— The problem —
Return the lines of the material below exactly, beginning with the line that has "color: #4c1d95 ->" in it and finishing with the line that has "border-radius: none ->" in it. Leave all pictures aside.
===== Task material =====
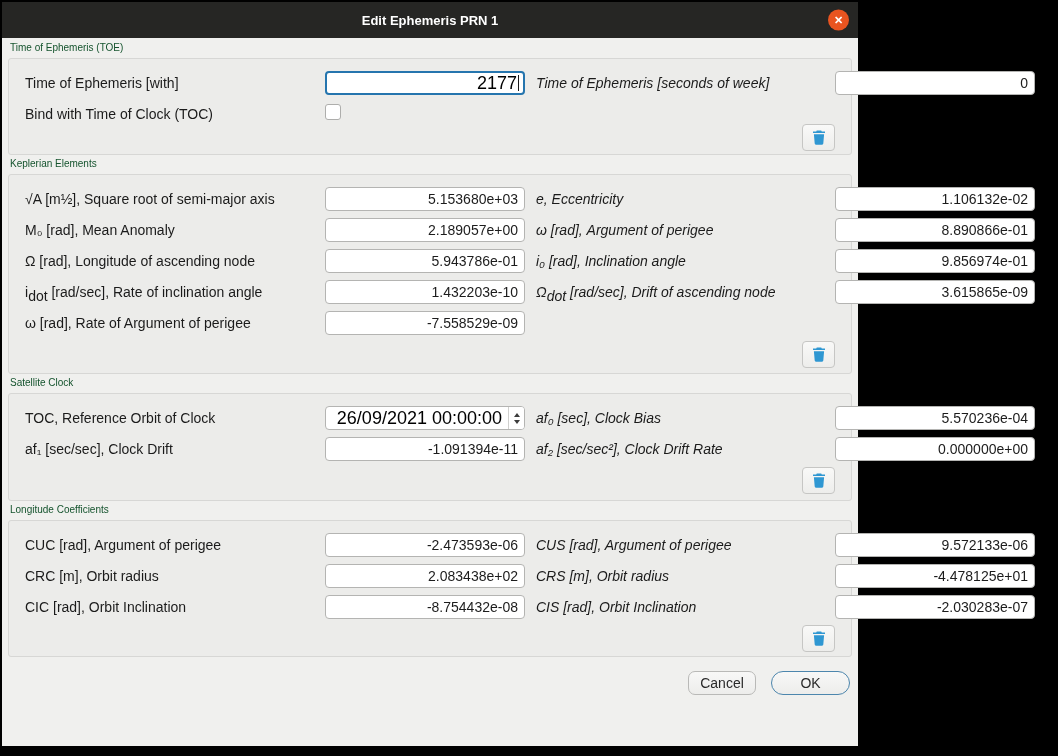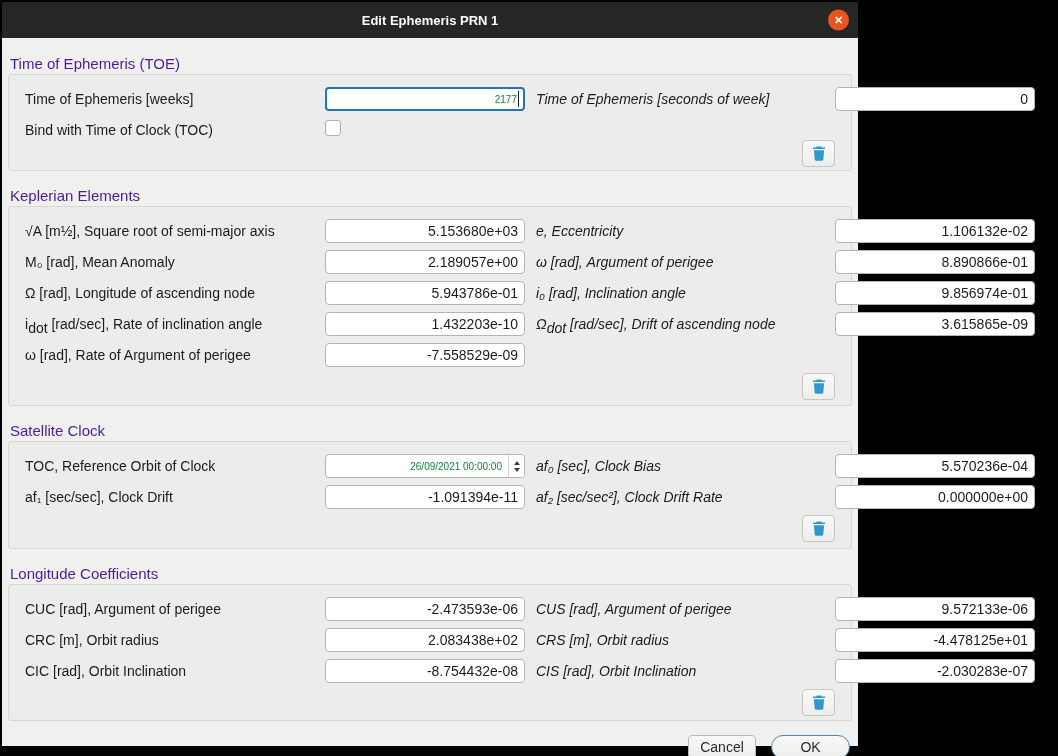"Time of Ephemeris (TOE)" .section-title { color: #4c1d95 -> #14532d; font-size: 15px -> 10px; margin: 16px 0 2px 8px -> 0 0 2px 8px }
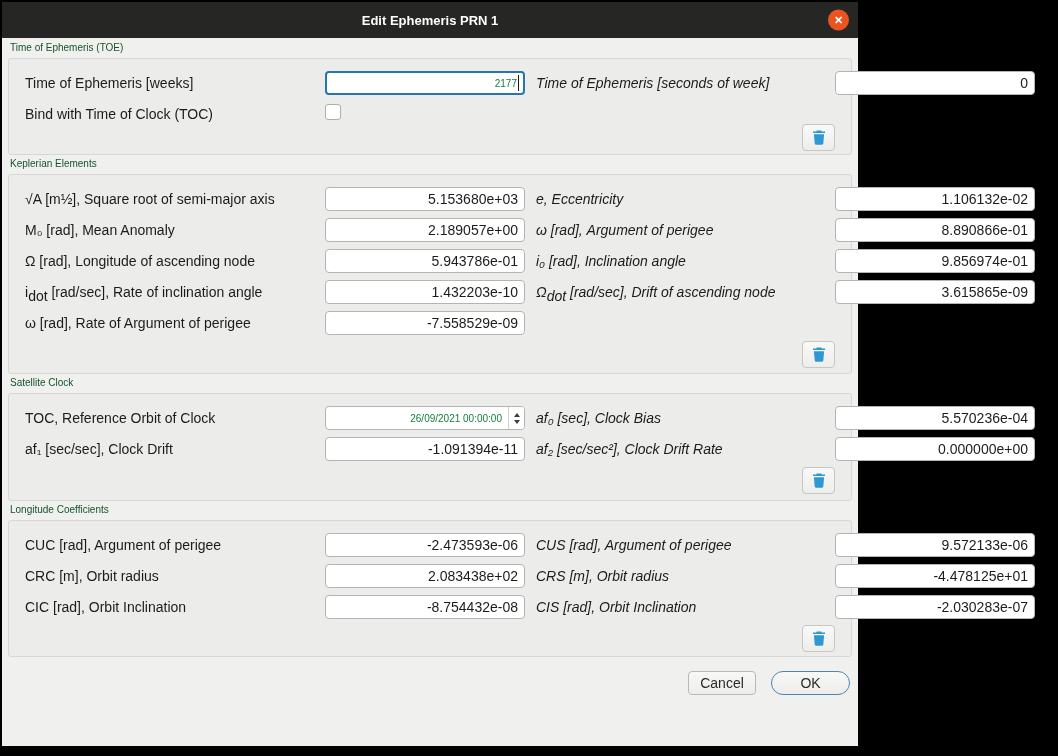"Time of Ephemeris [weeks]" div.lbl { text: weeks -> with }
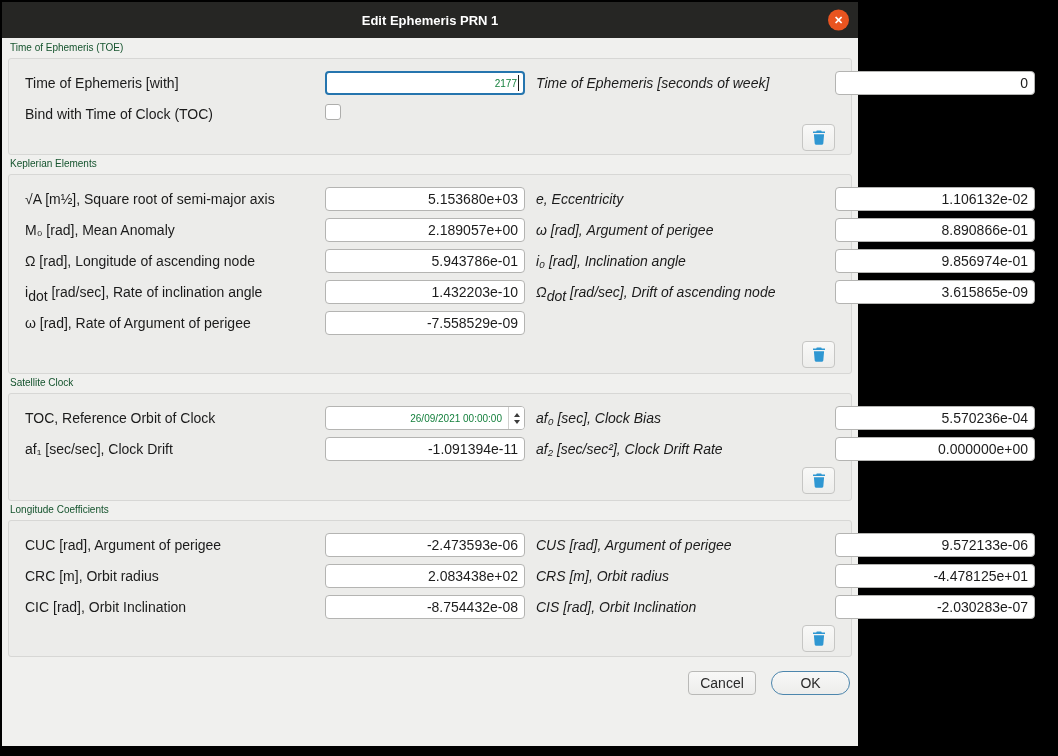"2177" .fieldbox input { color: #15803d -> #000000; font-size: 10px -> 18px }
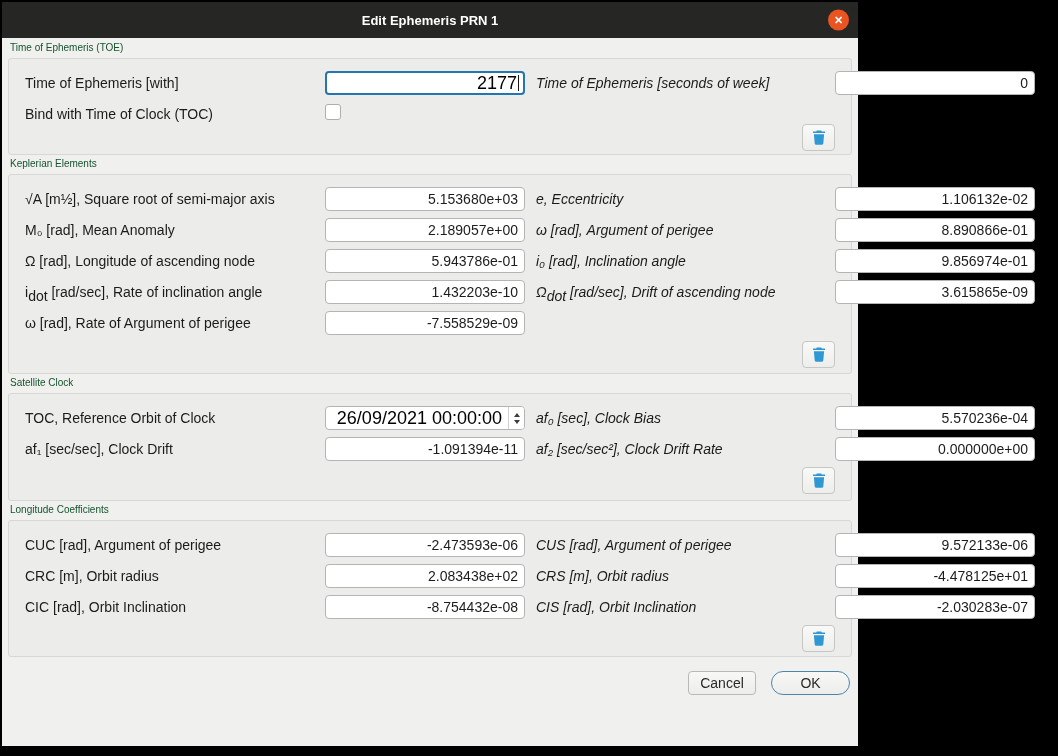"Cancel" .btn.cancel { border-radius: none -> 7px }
=====
===== Task material =====
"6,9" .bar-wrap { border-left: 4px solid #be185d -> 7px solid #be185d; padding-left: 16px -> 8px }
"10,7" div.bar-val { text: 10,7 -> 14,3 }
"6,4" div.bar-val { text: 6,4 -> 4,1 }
=====
— Result —
"Time of Ephemeris (TOE)" .section-title { color: #4c1d95 -> #14532d; font-size: 15px -> 10px; margin: 16px 0 2px 8px -> 0 0 2px 8px }
"Time of Ephemeris [weeks]" div.lbl { text: weeks -> with }
"2177" .fieldbox input { color: #15803d -> #000000; font-size: 10px -> 18px }
"Cancel" .btn.cancel { border-radius: none -> 7px }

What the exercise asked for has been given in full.